Renal Physiology

Educational Objectives

The goal of this program is to improve the perioperative management of patients with acute or chronic renal injury. After hearing and assimilating this program, the clinician will be better able to:

1. Elaborate on the physiology of renal filtrate formation.

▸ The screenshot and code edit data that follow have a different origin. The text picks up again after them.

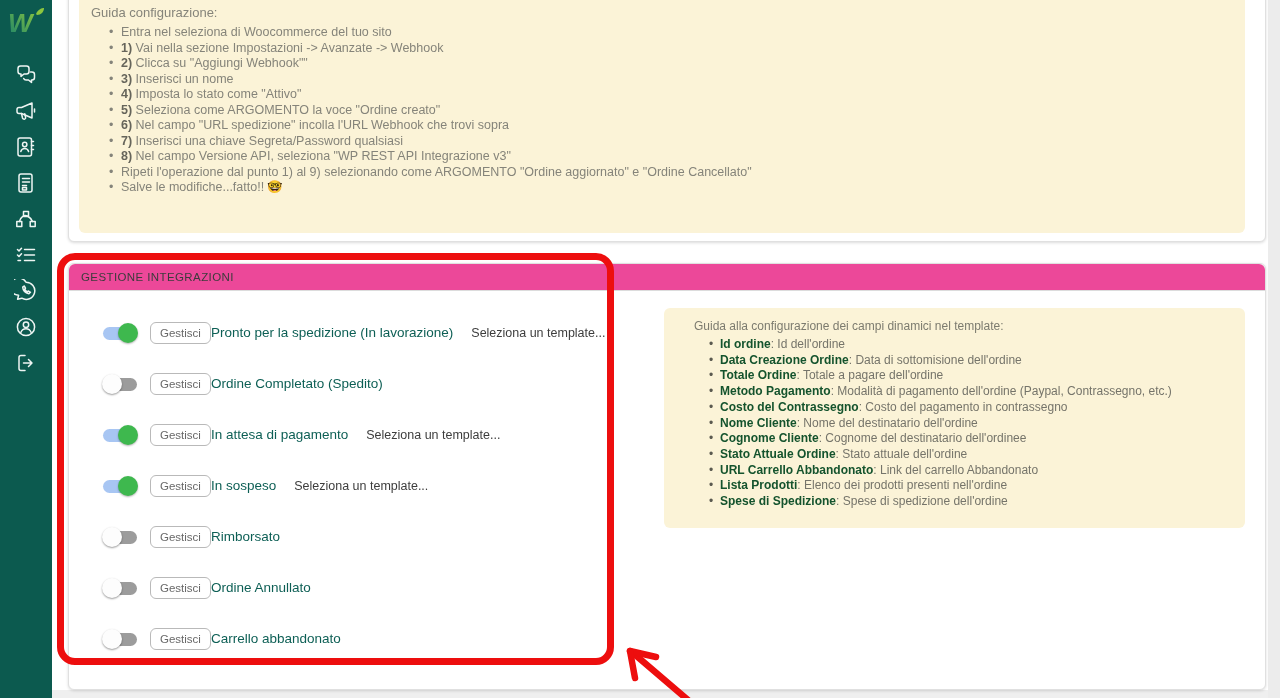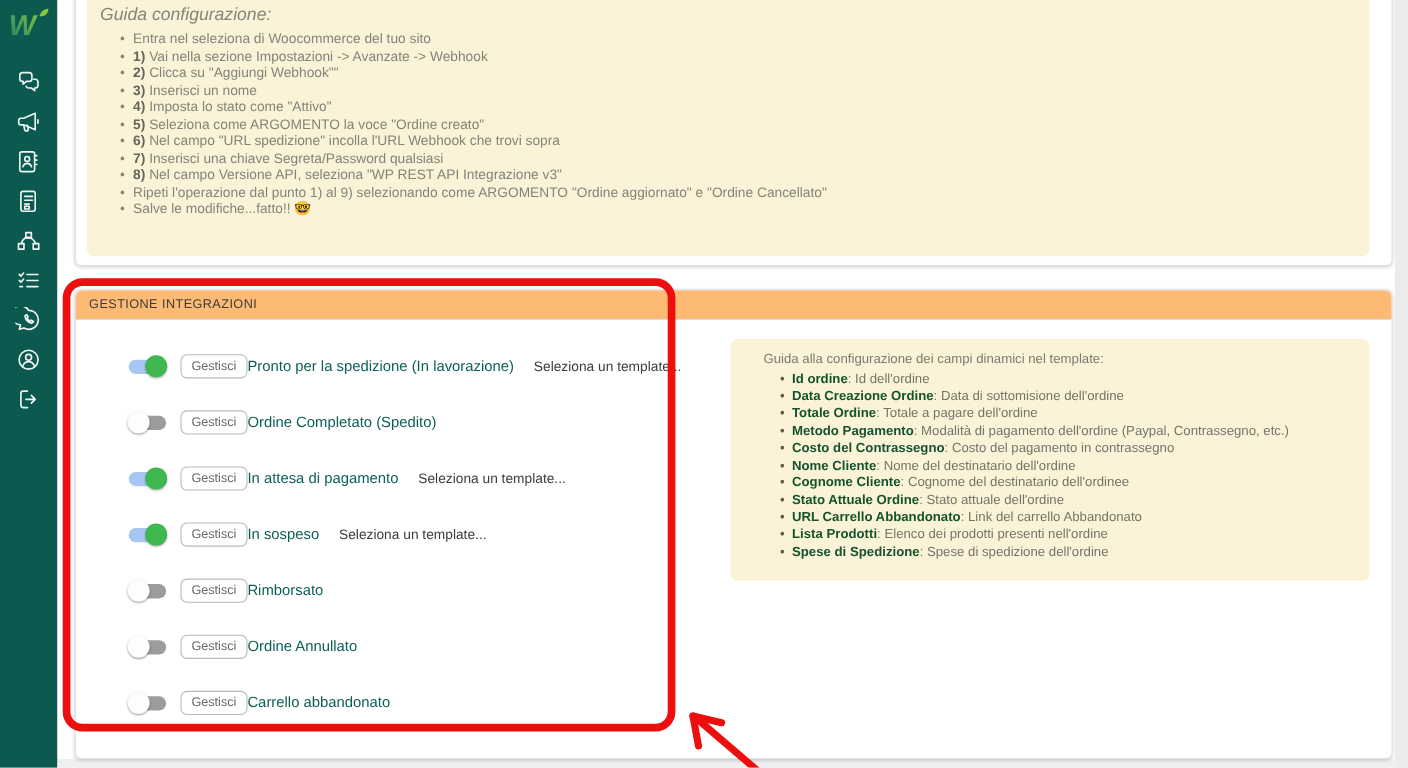"Guida configurazione:" .guide-title { font-size: 16px -> 13px; font-style: italic -> none }
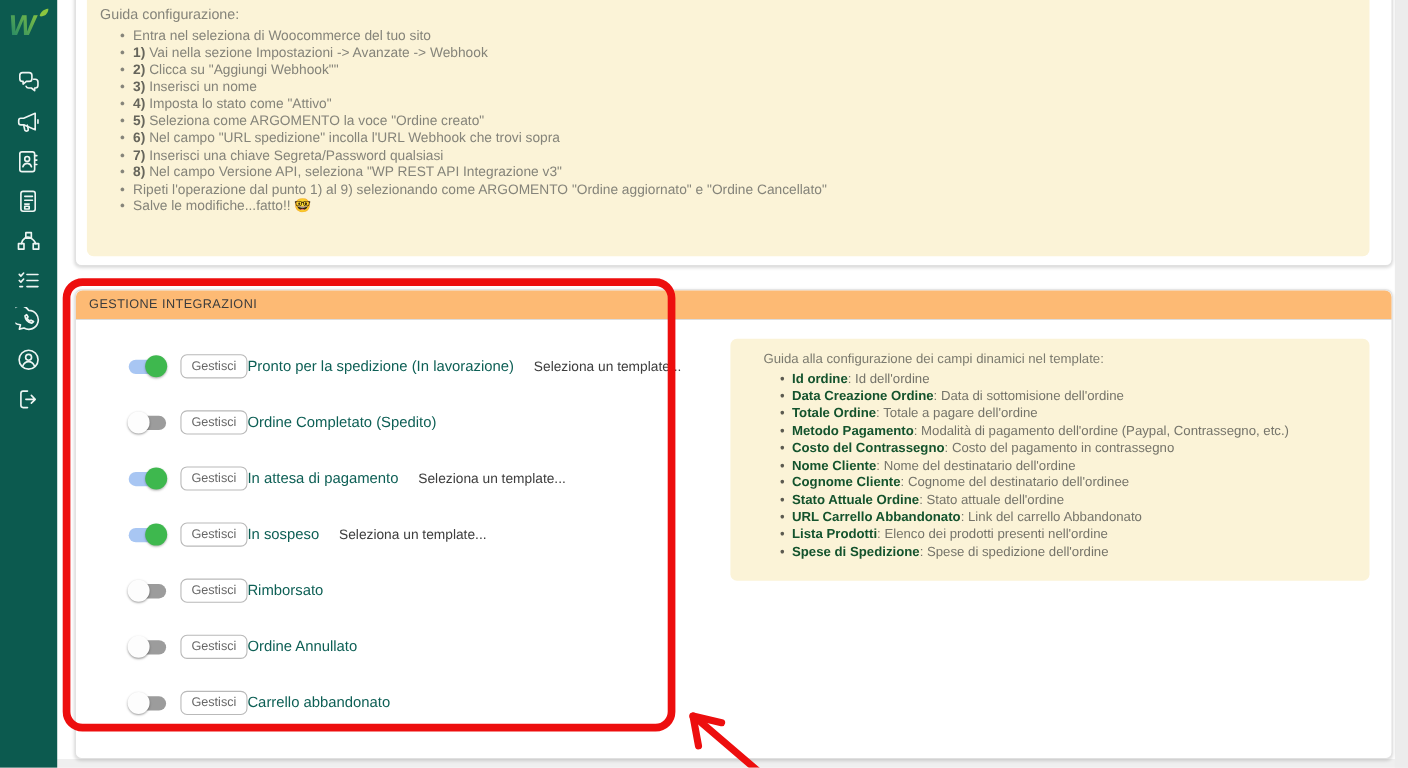"GESTIONE INTEGRAZIONI" .section-header { background: #fdba74 -> #ec4899 }
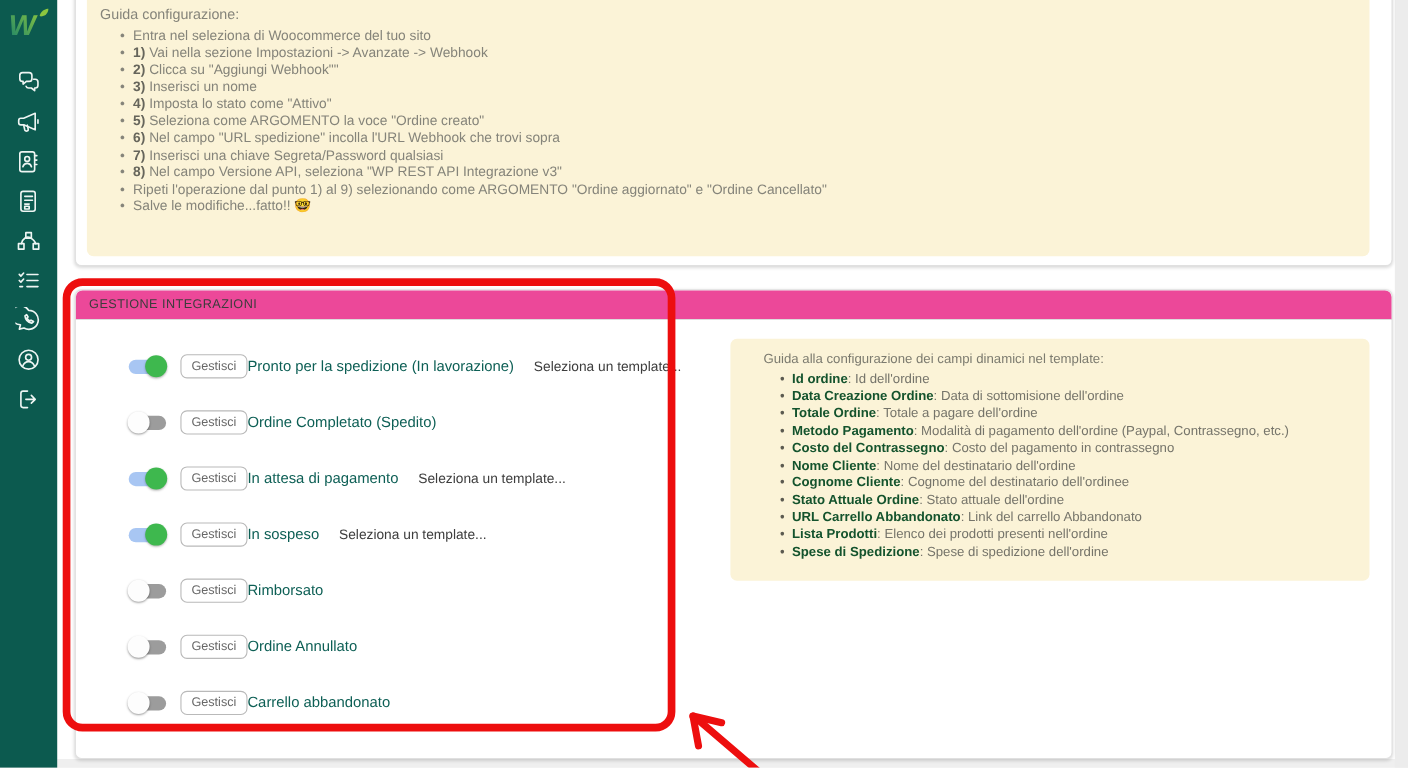"Gestisci" .rows { left: 47px -> 33px }
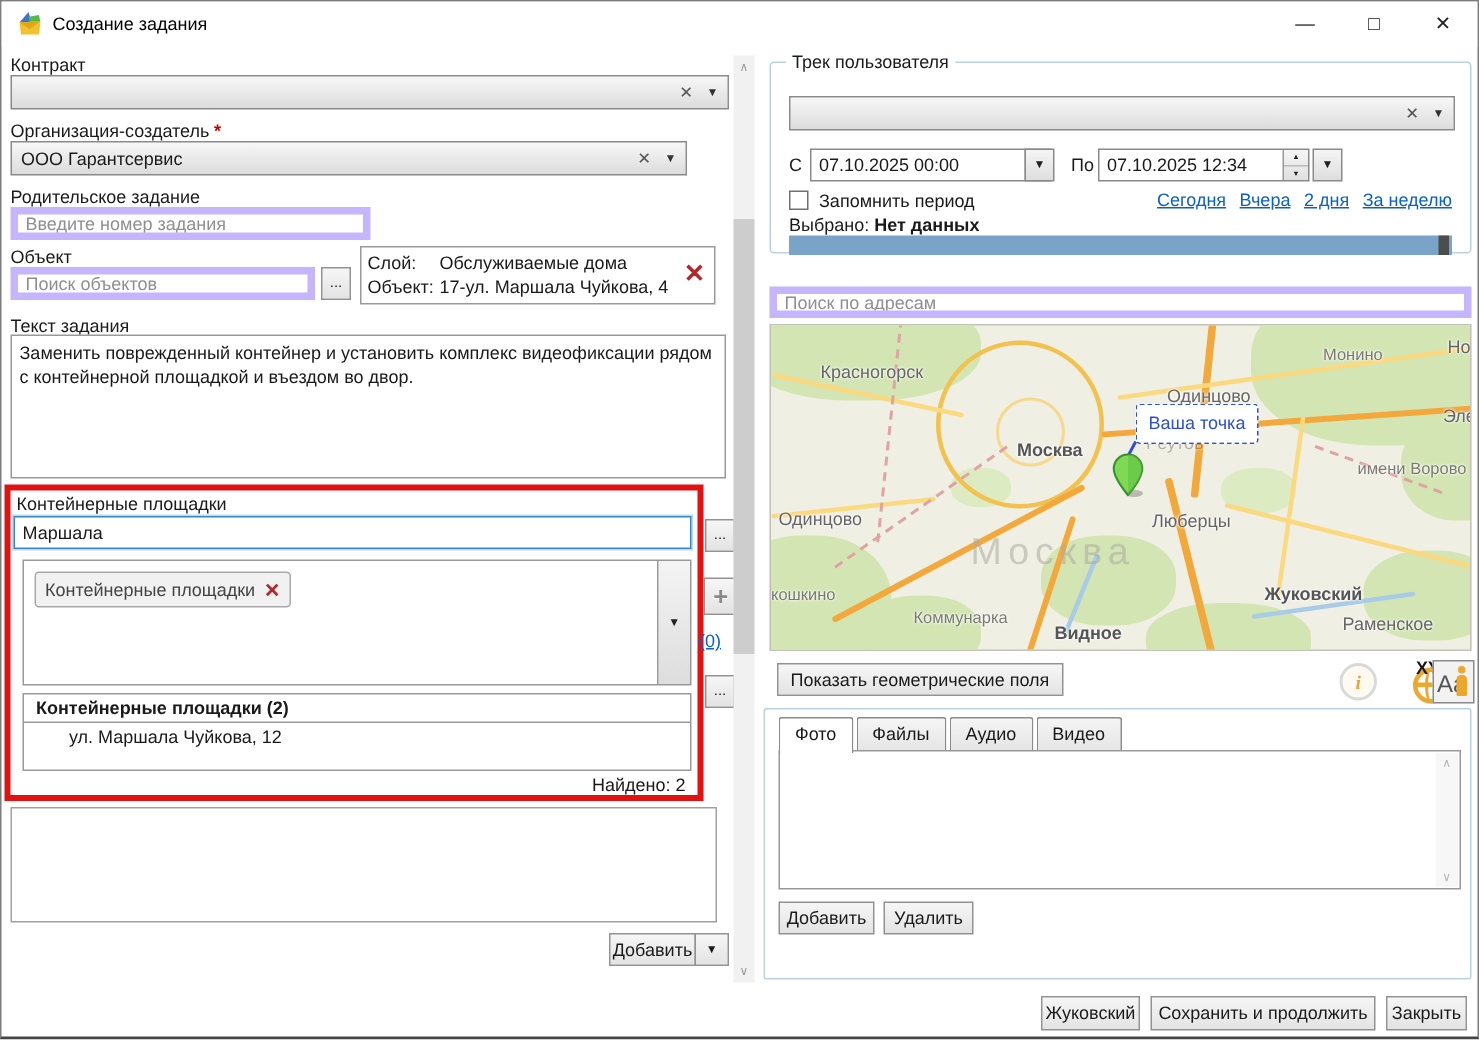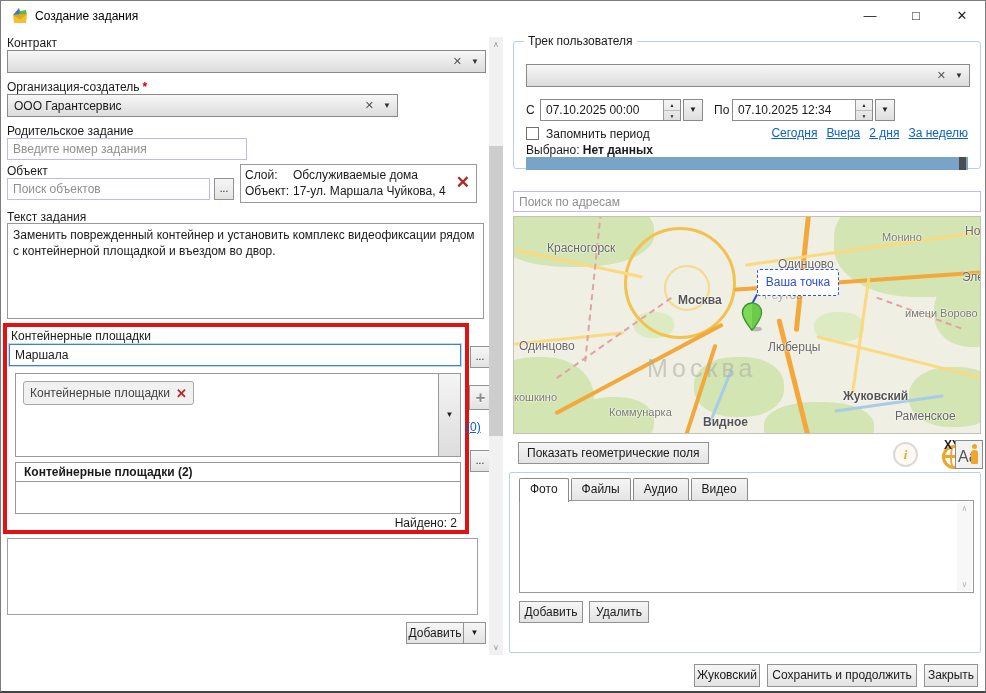"ООО Гарантсервис" div.combo { width: 391px -> 451px }
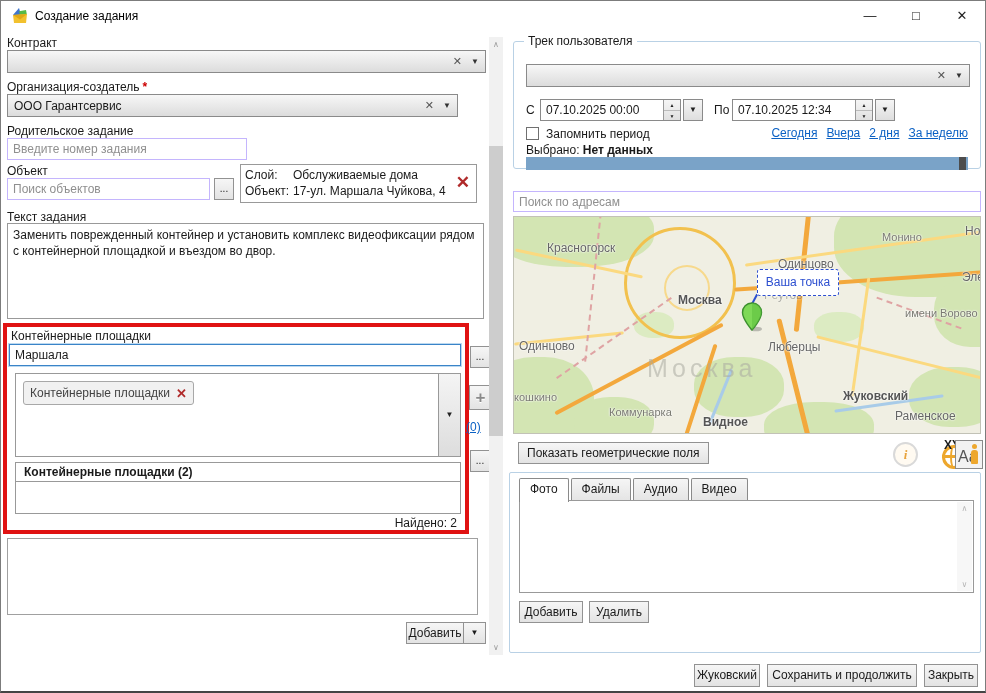"07.10.2025 00:00" div.datefield { width: 141px -> 161px }
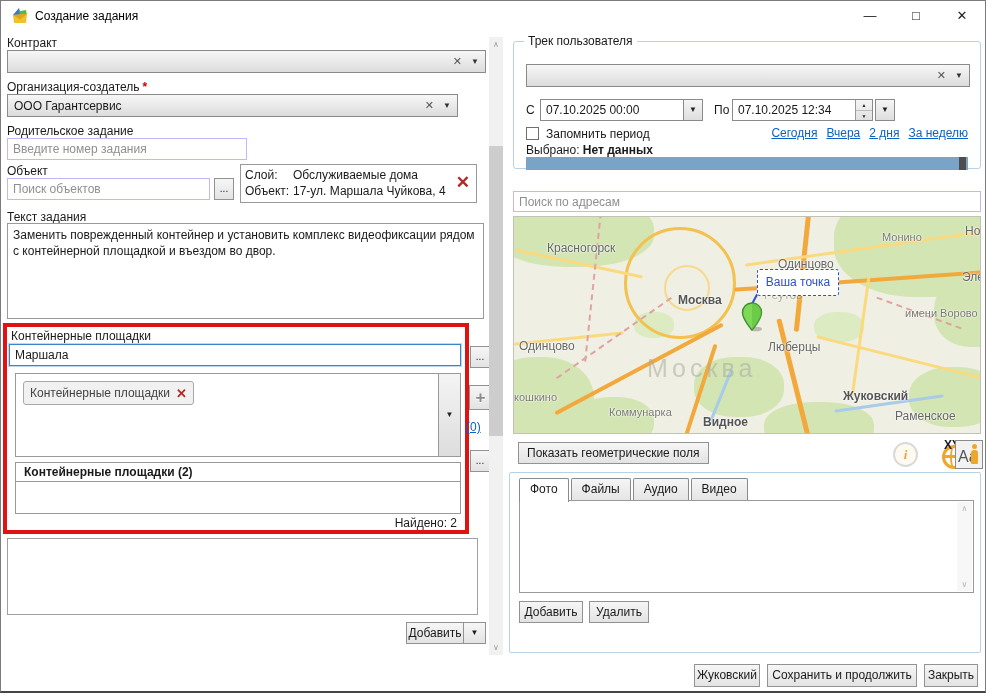"Введите номер задания" .tbox { border: 1px solid #c4b5fd -> 5px solid #c4b5fd }
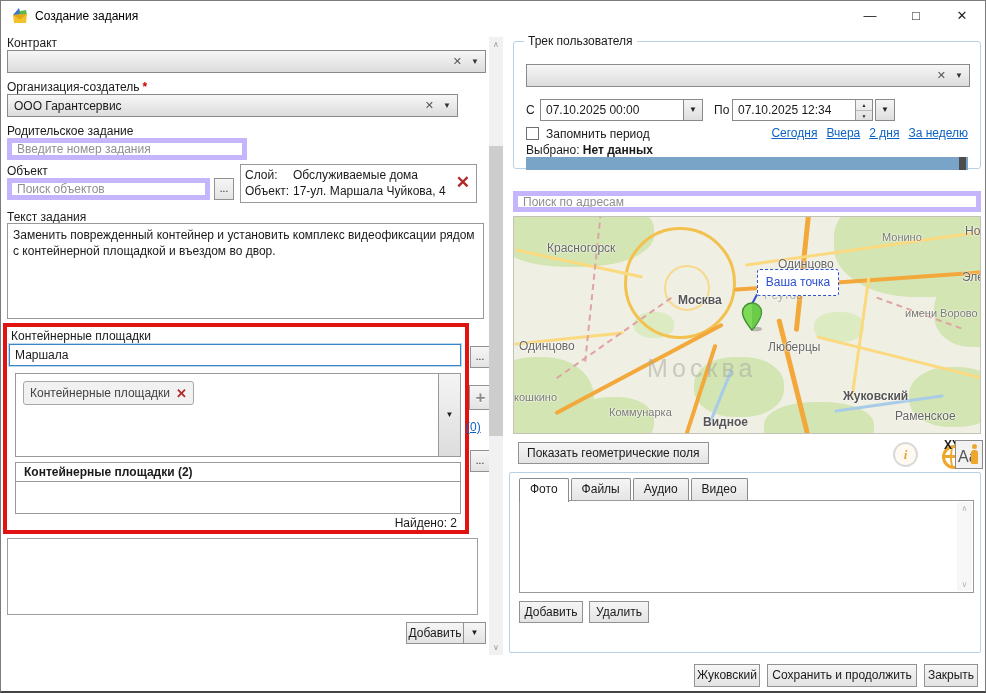"ул. Маршала Чуйкова, 12" div.item { html: none -> <div>ул. Маршала Чуйкова, 12</div> }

2. Select appropriate tests to assess renal function.

Summary

Renal anatomy: kidneys located retroperitoneal at ≈T12 to L2; composed of renal cortex and medulla; nephron (functional unit) composed of glomerulus surrounded by Bowman capsule and tubules; parasympathetic innervation via vagus nerve; sympathetic innervation arises from T8 to L1; pain relayed through spinal cord from T10 to L1; kidneys receive ≈20% to 25% of cardiac output; filter ≈180 L/day of fluid (99% reabsorbed); urine output 1 to 2 L/day

Nephron: all ultrafiltration occurs in glomerulus; filtrate moves through proximal convoluted tubule, loop of Henle, distal tubule, and collecting duct; cortical nephrons receive ≤90% of renal blood flow; juxtamedullary nephrons receive less blood flow and fewer in number; most secretion and absorption occurs deeper in medulla; vasa recta provide capillary supply to tubules (only supply of oxygen for nephrons deep in medulla)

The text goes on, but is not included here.